Tree exchange example |
The previous example is not so convincing to demonstrate the usefulness of interprocedural analysis, as the list reversal algorithm can be implemented without recursion (it is tail recursive). Its purpose was just to experiment the interprocedural method and to help understanding the necessity to introduce instrumentation predicates linking the input and output states of a procedure. Such instrumentation predicates allows to represent with enough accuracy the transformer associated to the procedure.

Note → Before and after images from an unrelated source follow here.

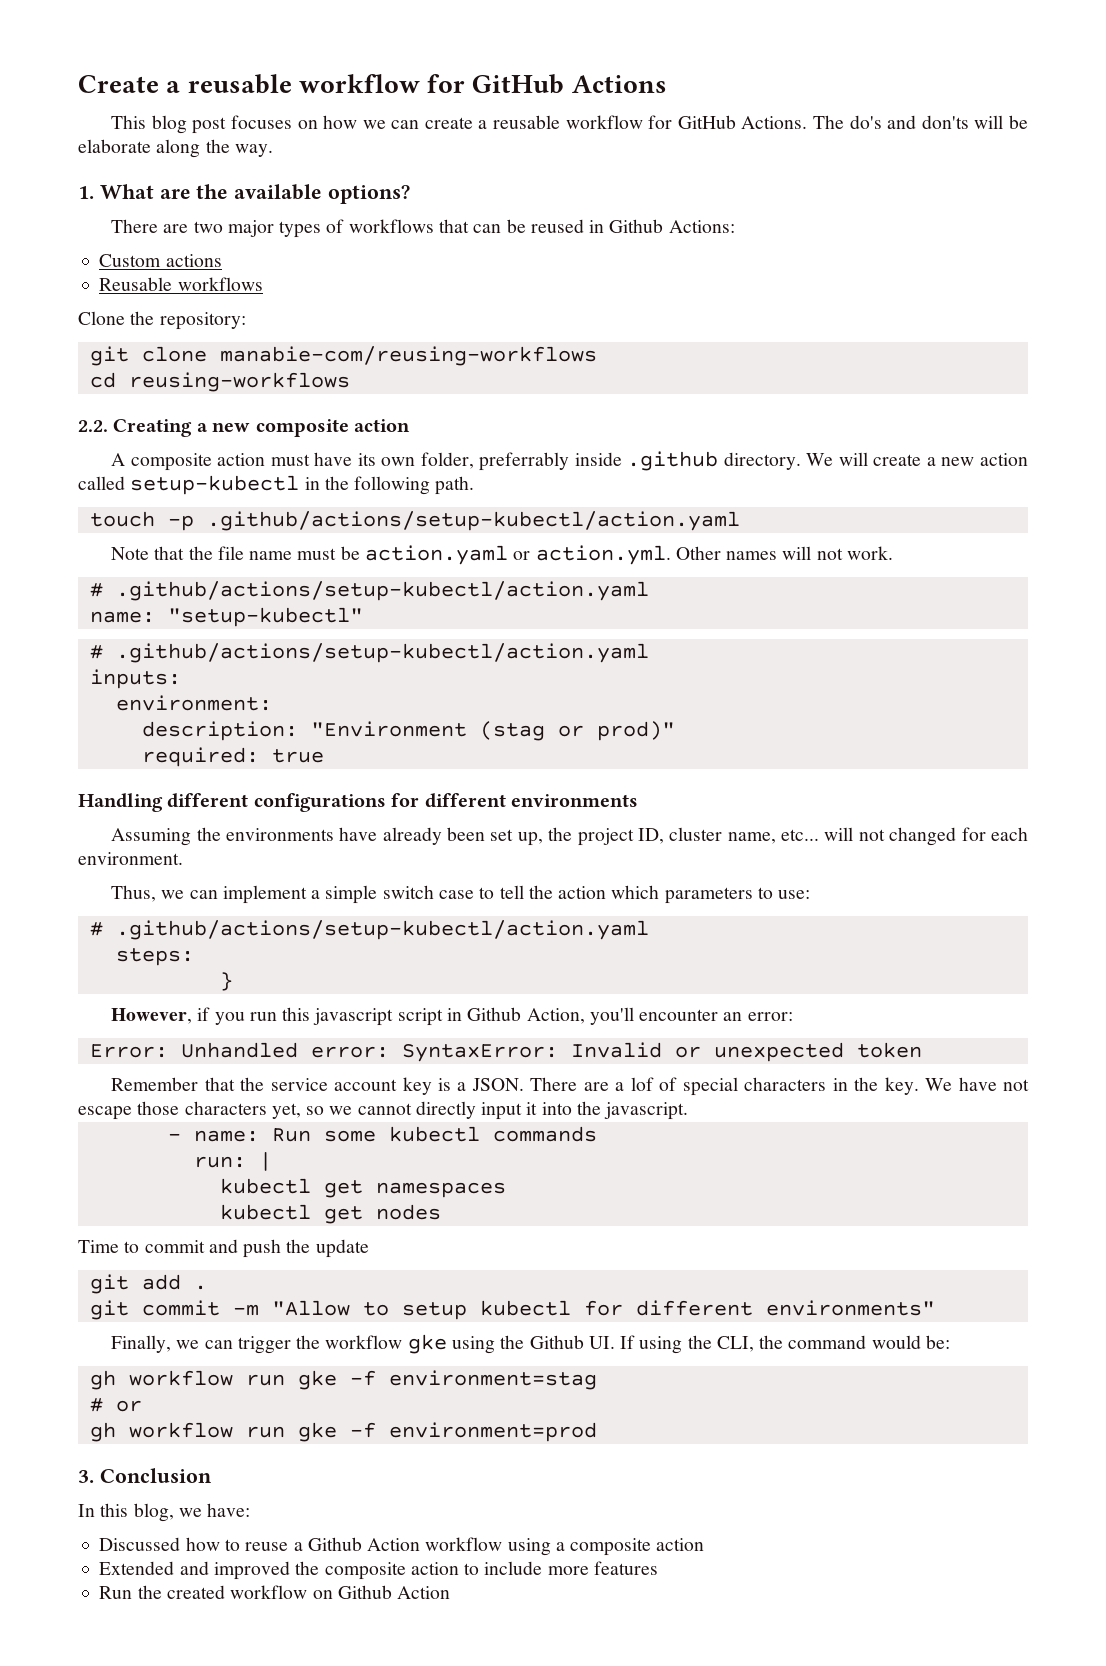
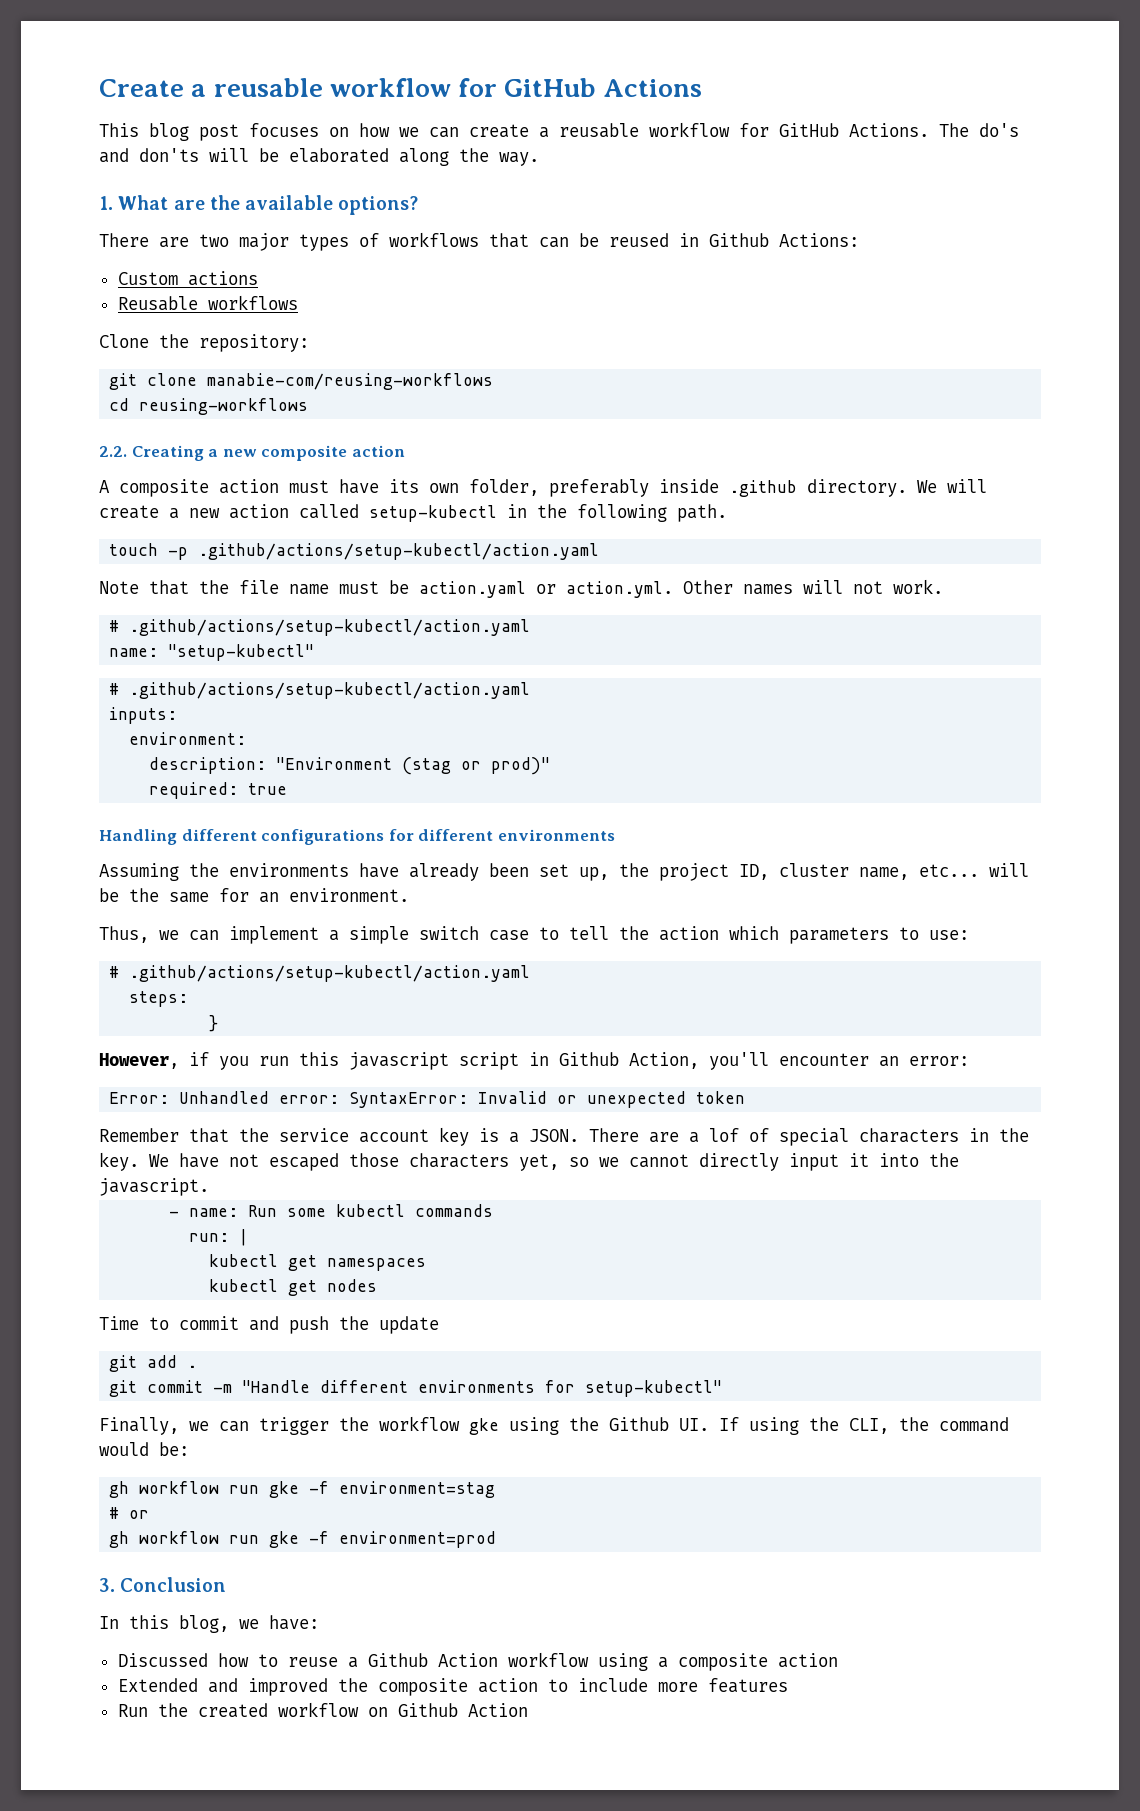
- The do's and don'ts will be elaborate along the way.
+ The do's and don'ts will be elaborated along the way.
- A composite action must have its own folder, preferrably inside .github directory.
+ A composite action must have its own folder, preferably inside .github directory.
- Assuming the environments have already been set up, the project ID, cluster name, etc... will not changed for each environment.
+ Assuming the environments have already been set up, the project ID, cluster name, etc... will be the same for an environment.
- We have not escape those characters yet, so we cannot directly input it into the javascript.
+ We have not escaped those characters yet, so we cannot directly input it into the javascript.
- git commit -m "Allow to setup kubectl for different environments"
+ git commit -m "Handle different environments for setup-kubectl"

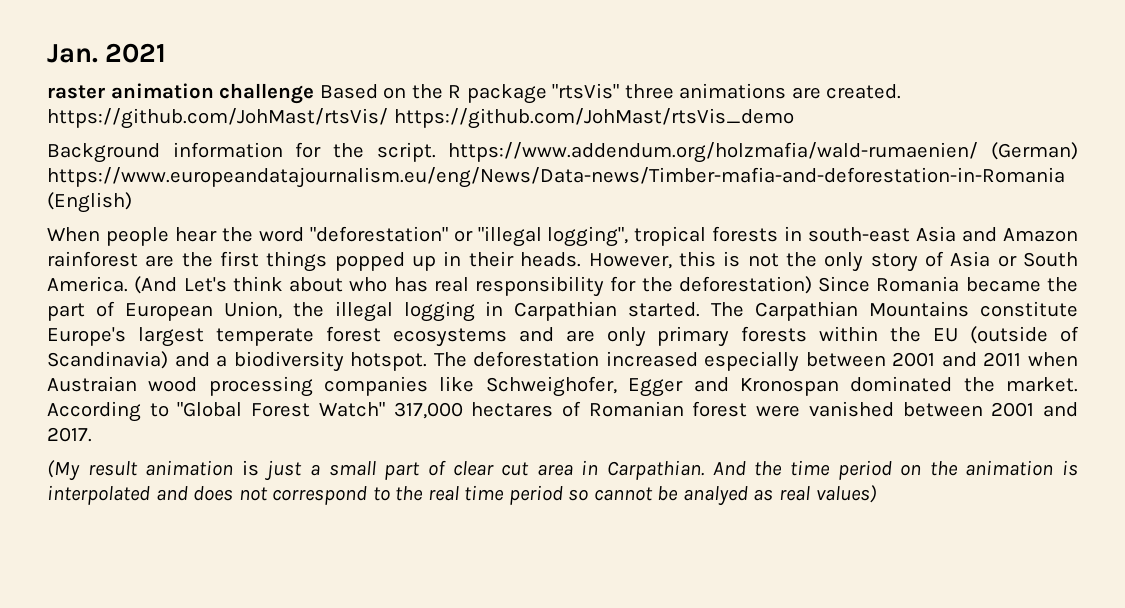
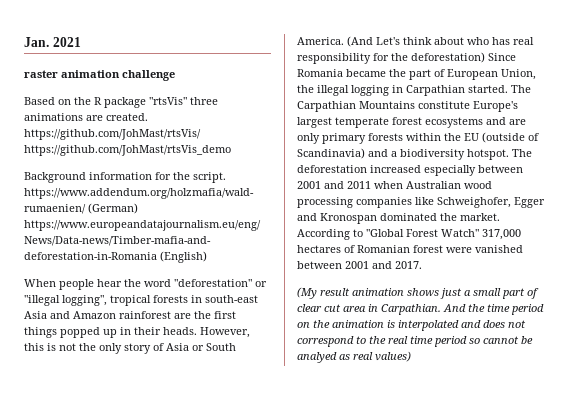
- raster animation challenge Based on the R package "rtsVis" three animations are created. https://github.com/JohMast/rtsVis/ https://github.com/JohMast/rtsVis_demo
+ raster animation challenge
+ Based on the R package "rtsVis" three animations are created. https://github.com/JohMast/rtsVis/ https://github.com/JohMast/rtsVis_demo
- The deforestation increased especially between 2001 and 2011 when Austraian wood processing companies like Schweighofer, Egger and Kronospan dominated the market.
+ The deforestation increased especially between 2001 and 2011 when Australian wood processing companies like Schweighofer, Egger and Kronospan dominated the market.
- (My result animation is just a small part of clear cut area in Carpathian.
+ (My result animation shows just a small part of clear cut area in Carpathian.

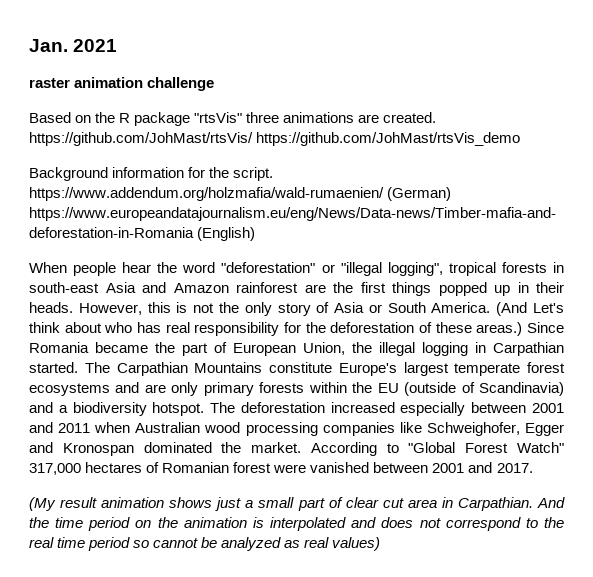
- (And Let's think about who has real responsibility for the deforestation) Since Romania became the part of European Union, the illegal logging in Carpathian started.
+ (And Let's think about who has real responsibility for the deforestation of these areas.) Since Romania became the part of European Union, the illegal logging in Carpathian started.
- And the time period on the animation is interpolated and does not correspond to the real time period so cannot be analyed as real values)
+ And the time period on the animation is interpolated and does not correspond to the real time period so cannot be analyzed as real values)

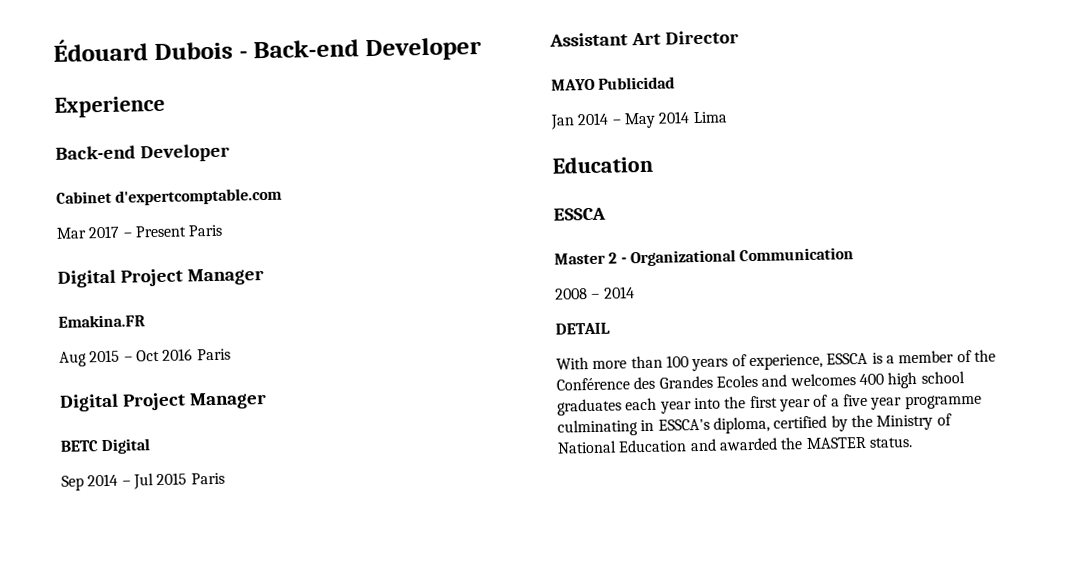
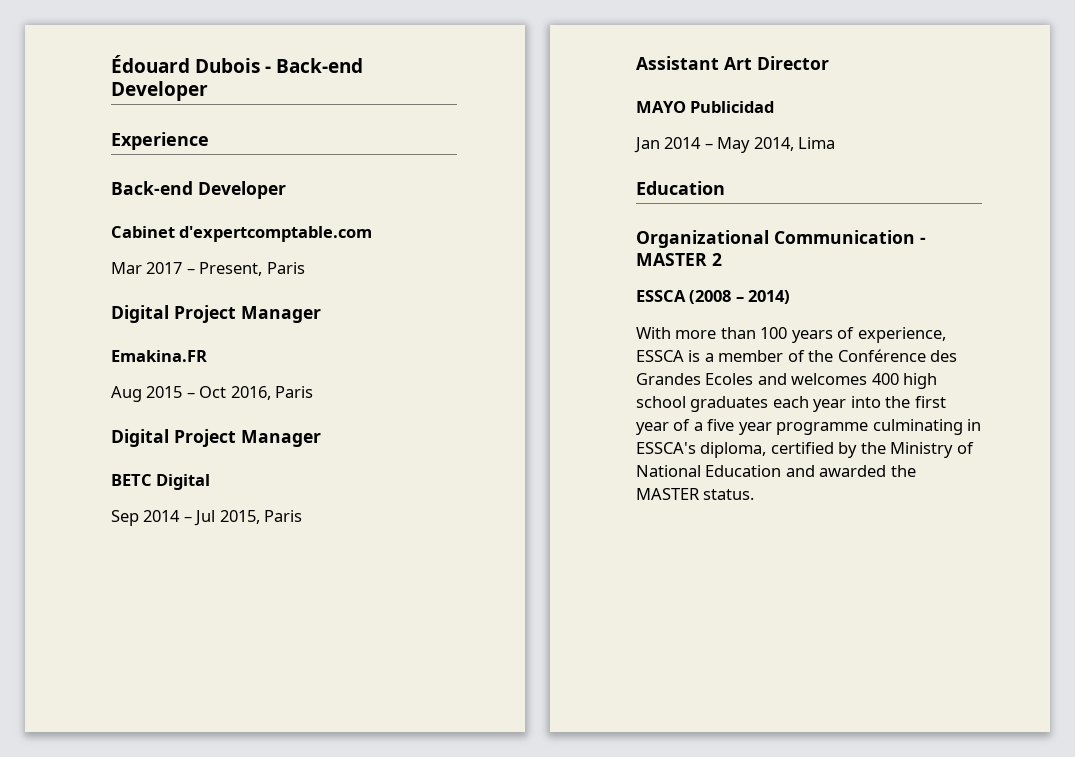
- Mar 2017 – Present Paris
+ Mar 2017 – Present, Paris
- Aug 2015 – Oct 2016 Paris
+ Aug 2015 – Oct 2016, Paris
- Sep 2014 – Jul 2015 Paris
+ Sep 2014 – Jul 2015, Paris
- Jan 2014 – May 2014 Lima
+ Jan 2014 – May 2014, Lima
  Education
- ESSCA
- Master 2 - Organizational Communication
- 2008 – 2014
- DETAIL
+ Organizational Communication - MASTER 2
+ ESSCA (2008 – 2014)

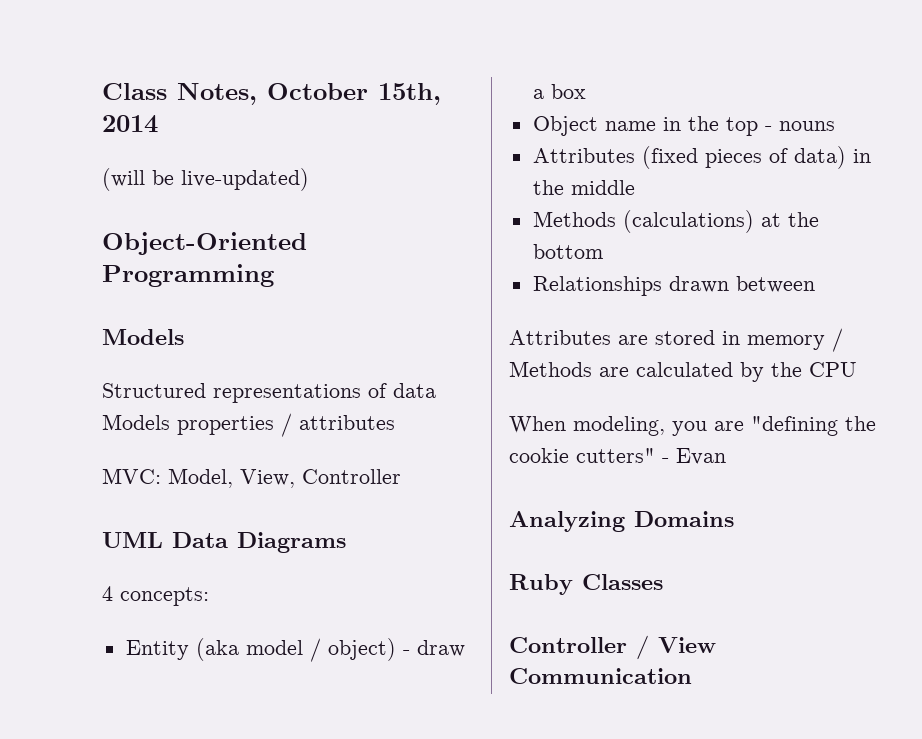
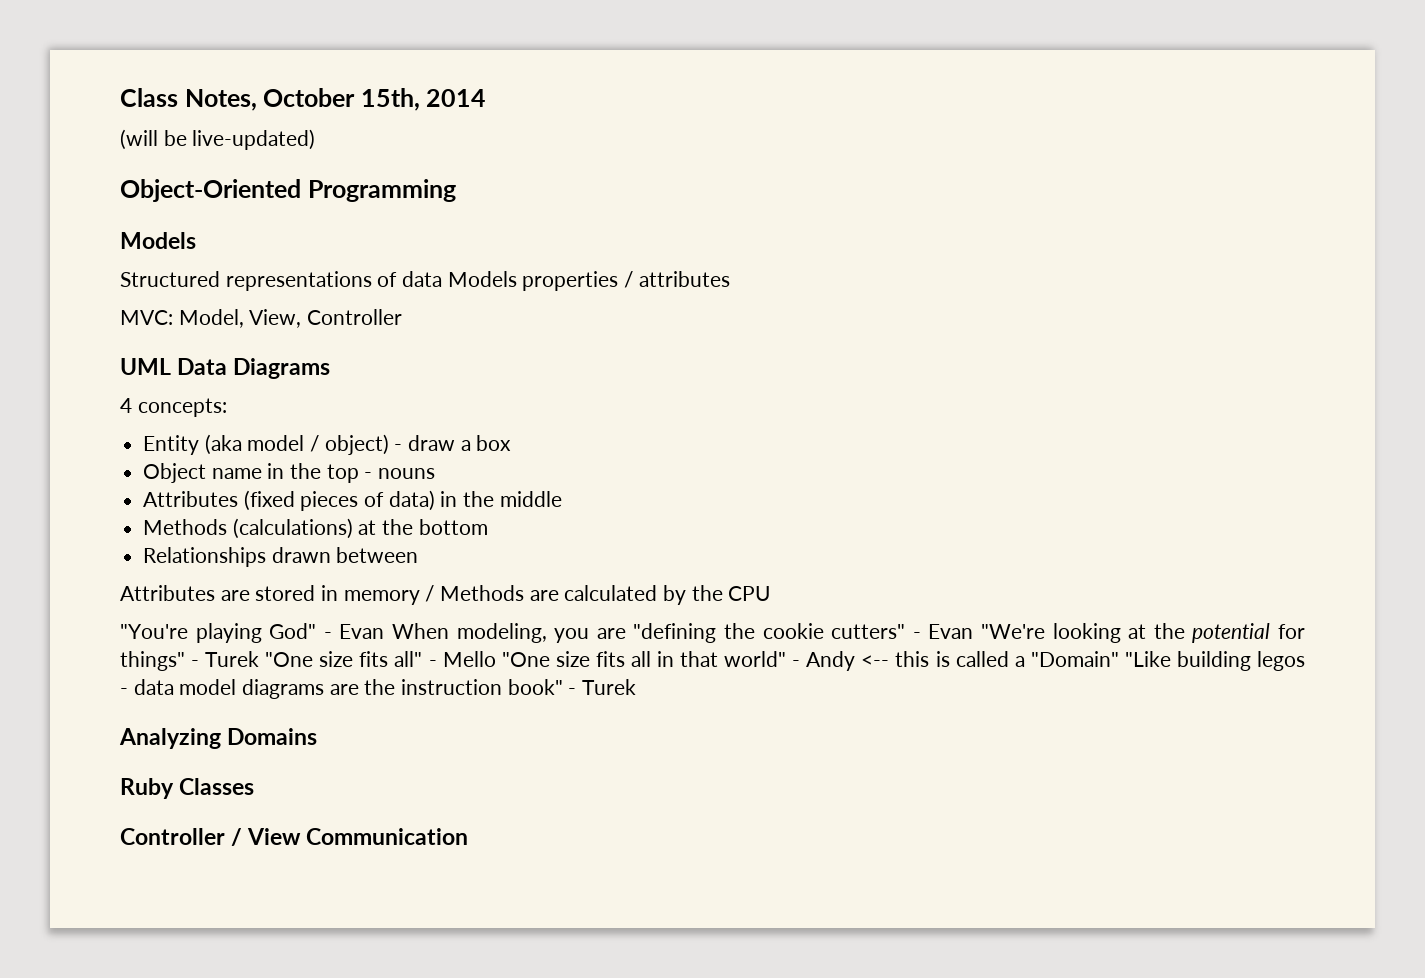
- When modeling, you are "defining the cookie cutters" - Evan
+ "You're playing God" - Evan When modeling, you are "defining the cookie cutters" - Evan "We're looking at the potential for things" - Turek "One size fits all" - Mello "One size fits all in that world" - Andy <-- this is called a "Domain" "Like building legos - data model diagrams are the instruction book" - Turek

We afford now a algorithm on binary trees, which consists in traversing every node of the tree and to exchange for each node the left and the right subtree. This example is more challenging and also more interesting, as it works on binary (full) trees, which is a more complex data-structure, and it is not tail-recursive, as it performs a depth-first search traversal.
Here is the program:
procedure main(tree) is begin main_entry: exchange(tree); main_end: end procedure exchange(x) is var bRight,bLeft; begin exchange_entry: if (x!=null) then begin exchange1: bRight := x->right; exchange2: bLeft := x->left; exchange3: x->right := null; // Exchange of the two subtrees exchange4: x->left := null; exchange5: x->right := bLeft; exchange6: x->left := bRight; exchange7: exchange(bRight); // Recursive calls exchange8: exchange(bLeft); end exchange_end: exchange_summary: end
The specification is split in several files.
File | Description |
exchange.tvp | main file, including auxiliary files and defining the equation system |
predicate.tvp | standard instrumentation predicates and constraint rules for trees |
functionInterprocedural.tvp | standard semantic functions for procedure calls and returns (same as list) |
function.tvp | semantic functions for various intraprocedural instructions for trees (depends on predicate.tvp for some update-formulae) |
exchange_inputA.tvs | set of initial states for the analysis, namely any subtree of a full binary tree |
exchange_inputB.tvs | set of initial states for the analysis, namely any full binary tree |
The core predicates we will use are the unary predicates corresponding to variables of reference type, and the two binary predicates left and right corresponding to the two record fields of a tree node, wich are also of reference type.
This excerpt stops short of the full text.